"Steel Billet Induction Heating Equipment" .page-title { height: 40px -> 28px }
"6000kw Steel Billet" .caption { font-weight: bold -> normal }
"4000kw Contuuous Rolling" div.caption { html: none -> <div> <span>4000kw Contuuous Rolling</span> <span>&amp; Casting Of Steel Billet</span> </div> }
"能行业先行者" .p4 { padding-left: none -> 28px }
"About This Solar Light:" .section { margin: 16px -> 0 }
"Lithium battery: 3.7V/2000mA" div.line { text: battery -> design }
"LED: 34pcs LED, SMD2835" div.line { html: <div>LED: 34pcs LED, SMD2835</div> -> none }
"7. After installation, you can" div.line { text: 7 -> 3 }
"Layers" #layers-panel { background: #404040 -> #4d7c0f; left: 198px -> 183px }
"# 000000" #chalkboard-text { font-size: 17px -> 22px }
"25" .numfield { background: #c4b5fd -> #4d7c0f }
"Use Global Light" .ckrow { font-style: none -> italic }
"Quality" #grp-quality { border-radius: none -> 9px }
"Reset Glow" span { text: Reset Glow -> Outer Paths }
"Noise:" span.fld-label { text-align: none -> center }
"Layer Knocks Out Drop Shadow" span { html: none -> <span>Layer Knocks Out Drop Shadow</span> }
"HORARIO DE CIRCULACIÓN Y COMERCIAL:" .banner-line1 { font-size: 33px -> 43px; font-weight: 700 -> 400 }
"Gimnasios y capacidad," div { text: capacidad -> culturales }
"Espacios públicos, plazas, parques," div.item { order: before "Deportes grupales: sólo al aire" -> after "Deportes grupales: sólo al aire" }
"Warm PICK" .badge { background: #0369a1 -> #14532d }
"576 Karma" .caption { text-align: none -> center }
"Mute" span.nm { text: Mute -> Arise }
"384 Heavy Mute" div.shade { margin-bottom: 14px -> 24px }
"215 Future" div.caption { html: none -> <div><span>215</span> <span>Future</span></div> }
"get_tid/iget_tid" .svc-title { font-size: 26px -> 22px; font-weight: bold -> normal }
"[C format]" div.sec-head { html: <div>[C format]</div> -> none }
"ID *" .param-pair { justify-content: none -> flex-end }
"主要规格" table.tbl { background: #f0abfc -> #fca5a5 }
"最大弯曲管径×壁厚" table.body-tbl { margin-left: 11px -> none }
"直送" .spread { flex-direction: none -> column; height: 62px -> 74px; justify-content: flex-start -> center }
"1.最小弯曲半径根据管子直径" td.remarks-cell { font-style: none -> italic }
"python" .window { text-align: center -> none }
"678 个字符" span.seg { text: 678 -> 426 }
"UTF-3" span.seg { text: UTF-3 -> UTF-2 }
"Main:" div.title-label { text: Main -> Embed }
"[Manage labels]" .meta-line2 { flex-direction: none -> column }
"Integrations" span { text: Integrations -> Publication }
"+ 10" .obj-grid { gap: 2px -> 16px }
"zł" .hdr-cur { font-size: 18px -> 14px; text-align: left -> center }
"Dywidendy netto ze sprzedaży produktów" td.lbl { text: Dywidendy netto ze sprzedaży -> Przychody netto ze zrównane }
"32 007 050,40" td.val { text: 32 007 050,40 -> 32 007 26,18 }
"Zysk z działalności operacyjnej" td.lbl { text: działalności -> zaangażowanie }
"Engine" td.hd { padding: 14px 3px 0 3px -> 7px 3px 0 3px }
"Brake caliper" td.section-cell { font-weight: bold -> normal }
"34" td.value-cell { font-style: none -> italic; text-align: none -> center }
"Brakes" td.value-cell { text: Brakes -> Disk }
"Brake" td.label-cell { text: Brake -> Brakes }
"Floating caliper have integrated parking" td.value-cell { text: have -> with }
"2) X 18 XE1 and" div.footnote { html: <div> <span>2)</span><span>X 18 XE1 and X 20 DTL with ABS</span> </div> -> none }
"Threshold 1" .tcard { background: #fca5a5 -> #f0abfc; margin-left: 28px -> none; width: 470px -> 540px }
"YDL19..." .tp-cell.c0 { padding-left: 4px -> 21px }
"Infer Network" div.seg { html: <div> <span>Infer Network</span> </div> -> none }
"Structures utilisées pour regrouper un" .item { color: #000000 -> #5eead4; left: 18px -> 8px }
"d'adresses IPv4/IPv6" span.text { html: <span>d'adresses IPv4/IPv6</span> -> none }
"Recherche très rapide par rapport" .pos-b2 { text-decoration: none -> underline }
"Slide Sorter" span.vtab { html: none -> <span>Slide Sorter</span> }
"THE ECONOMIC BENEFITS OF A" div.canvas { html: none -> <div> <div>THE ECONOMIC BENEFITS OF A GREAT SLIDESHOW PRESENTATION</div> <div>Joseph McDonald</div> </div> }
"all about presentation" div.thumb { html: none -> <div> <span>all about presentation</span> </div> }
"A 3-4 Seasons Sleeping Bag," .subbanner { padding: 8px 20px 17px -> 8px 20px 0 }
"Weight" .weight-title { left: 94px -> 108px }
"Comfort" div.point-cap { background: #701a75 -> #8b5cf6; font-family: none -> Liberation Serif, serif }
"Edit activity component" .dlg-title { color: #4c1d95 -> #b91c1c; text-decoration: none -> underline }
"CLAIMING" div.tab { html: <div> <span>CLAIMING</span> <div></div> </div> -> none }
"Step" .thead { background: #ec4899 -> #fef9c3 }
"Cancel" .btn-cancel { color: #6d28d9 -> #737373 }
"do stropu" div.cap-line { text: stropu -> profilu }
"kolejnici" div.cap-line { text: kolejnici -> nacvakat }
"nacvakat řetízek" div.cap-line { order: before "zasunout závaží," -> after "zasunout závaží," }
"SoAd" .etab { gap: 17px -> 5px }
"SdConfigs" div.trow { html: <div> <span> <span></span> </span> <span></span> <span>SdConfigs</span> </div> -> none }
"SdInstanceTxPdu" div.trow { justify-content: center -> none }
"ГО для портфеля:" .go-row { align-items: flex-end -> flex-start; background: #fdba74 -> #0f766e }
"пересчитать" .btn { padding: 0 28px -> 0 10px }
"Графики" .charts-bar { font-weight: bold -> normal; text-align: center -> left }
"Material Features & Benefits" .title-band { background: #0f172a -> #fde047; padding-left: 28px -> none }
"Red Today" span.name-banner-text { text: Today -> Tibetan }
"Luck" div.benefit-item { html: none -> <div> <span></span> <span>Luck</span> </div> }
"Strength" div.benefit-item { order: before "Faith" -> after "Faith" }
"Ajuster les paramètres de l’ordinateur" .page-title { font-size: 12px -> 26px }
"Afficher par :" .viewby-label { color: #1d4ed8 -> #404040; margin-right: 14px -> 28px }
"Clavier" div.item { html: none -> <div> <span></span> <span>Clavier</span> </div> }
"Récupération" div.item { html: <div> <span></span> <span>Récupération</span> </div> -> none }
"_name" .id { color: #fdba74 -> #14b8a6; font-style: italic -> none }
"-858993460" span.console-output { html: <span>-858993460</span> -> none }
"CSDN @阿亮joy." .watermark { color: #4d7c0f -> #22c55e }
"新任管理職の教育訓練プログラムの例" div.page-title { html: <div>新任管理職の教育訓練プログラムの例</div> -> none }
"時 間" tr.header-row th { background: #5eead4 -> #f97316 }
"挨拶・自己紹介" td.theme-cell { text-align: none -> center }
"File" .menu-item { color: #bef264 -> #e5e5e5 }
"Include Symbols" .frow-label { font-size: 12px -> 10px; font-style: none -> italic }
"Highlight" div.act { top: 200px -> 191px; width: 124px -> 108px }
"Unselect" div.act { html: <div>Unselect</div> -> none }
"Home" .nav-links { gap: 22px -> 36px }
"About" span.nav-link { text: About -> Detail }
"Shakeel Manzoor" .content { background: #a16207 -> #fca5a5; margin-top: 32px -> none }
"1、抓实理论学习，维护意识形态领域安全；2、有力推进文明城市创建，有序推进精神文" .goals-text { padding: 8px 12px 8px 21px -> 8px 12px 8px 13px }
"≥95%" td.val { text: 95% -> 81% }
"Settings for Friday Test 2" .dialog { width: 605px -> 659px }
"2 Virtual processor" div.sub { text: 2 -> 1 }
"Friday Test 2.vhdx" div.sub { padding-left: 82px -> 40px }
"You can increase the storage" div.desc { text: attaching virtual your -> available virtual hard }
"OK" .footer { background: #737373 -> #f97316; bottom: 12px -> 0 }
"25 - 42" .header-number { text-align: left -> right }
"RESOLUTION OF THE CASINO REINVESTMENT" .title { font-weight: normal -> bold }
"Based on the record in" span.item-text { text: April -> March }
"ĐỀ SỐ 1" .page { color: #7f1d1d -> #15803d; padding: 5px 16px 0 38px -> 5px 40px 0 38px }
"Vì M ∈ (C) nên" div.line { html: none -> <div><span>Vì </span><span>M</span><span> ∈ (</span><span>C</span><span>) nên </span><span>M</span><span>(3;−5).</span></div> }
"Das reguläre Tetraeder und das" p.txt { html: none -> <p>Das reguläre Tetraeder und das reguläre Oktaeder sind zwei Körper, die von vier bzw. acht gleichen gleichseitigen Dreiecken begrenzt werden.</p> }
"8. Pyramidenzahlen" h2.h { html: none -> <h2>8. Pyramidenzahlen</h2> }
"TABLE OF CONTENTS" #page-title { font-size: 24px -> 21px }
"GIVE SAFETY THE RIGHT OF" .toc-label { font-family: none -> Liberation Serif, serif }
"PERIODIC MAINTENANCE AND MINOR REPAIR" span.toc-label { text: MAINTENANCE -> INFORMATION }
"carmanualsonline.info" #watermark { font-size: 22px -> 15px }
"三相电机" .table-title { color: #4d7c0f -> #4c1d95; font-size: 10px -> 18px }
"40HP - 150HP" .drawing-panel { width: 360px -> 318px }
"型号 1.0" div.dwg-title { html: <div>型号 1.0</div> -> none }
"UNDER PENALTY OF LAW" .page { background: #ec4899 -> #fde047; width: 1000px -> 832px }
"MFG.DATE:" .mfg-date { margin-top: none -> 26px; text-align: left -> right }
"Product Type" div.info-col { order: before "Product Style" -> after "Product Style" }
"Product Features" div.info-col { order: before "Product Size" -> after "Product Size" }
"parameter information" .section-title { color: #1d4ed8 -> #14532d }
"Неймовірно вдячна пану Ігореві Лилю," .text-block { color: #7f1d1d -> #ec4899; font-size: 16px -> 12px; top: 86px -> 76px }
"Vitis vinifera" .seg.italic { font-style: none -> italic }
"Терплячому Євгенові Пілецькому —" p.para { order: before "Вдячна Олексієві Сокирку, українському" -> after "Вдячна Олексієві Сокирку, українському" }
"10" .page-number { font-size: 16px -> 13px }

[Your assignment] Begin at the line that has "html: <div>LED: 34pcs" in the entries above; stop after the line that has "font-size: 26px ->". Transcribe exactly those lines and no others.

[Response area]
"LED: 34pcs LED, SMD2835" div.line { html: <div>LED: 34pcs LED, SMD2835</div> -> none }
"7. After installation, you can" div.line { text: 7 -> 3 }
"Layers" #layers-panel { background: #404040 -> #4d7c0f; left: 198px -> 183px }
"# 000000" #chalkboard-text { font-size: 17px -> 22px }
"25" .numfield { background: #c4b5fd -> #4d7c0f }
"Use Global Light" .ckrow { font-style: none -> italic }
"Quality" #grp-quality { border-radius: none -> 9px }
"Reset Glow" span { text: Reset Glow -> Outer Paths }
"Noise:" span.fld-label { text-align: none -> center }
"Layer Knocks Out Drop Shadow" span { html: none -> <span>Layer Knocks Out Drop Shadow</span> }
"HORARIO DE CIRCULACIÓN Y COMERCIAL:" .banner-line1 { font-size: 33px -> 43px; font-weight: 700 -> 400 }
"Gimnasios y capacidad," div { text: capacidad -> culturales }
"Espacios públicos, plazas, parques," div.item { order: before "Deportes grupales: sólo al aire" -> after "Deportes grupales: sólo al aire" }
"Warm PICK" .badge { background: #0369a1 -> #14532d }
"576 Karma" .caption { text-align: none -> center }
"Mute" span.nm { text: Mute -> Arise }
"384 Heavy Mute" div.shade { margin-bottom: 14px -> 24px }
"215 Future" div.caption { html: none -> <div><span>215</span> <span>Future</span></div> }
"get_tid/iget_tid" .svc-title { font-size: 26px -> 22px; font-weight: bold -> normal }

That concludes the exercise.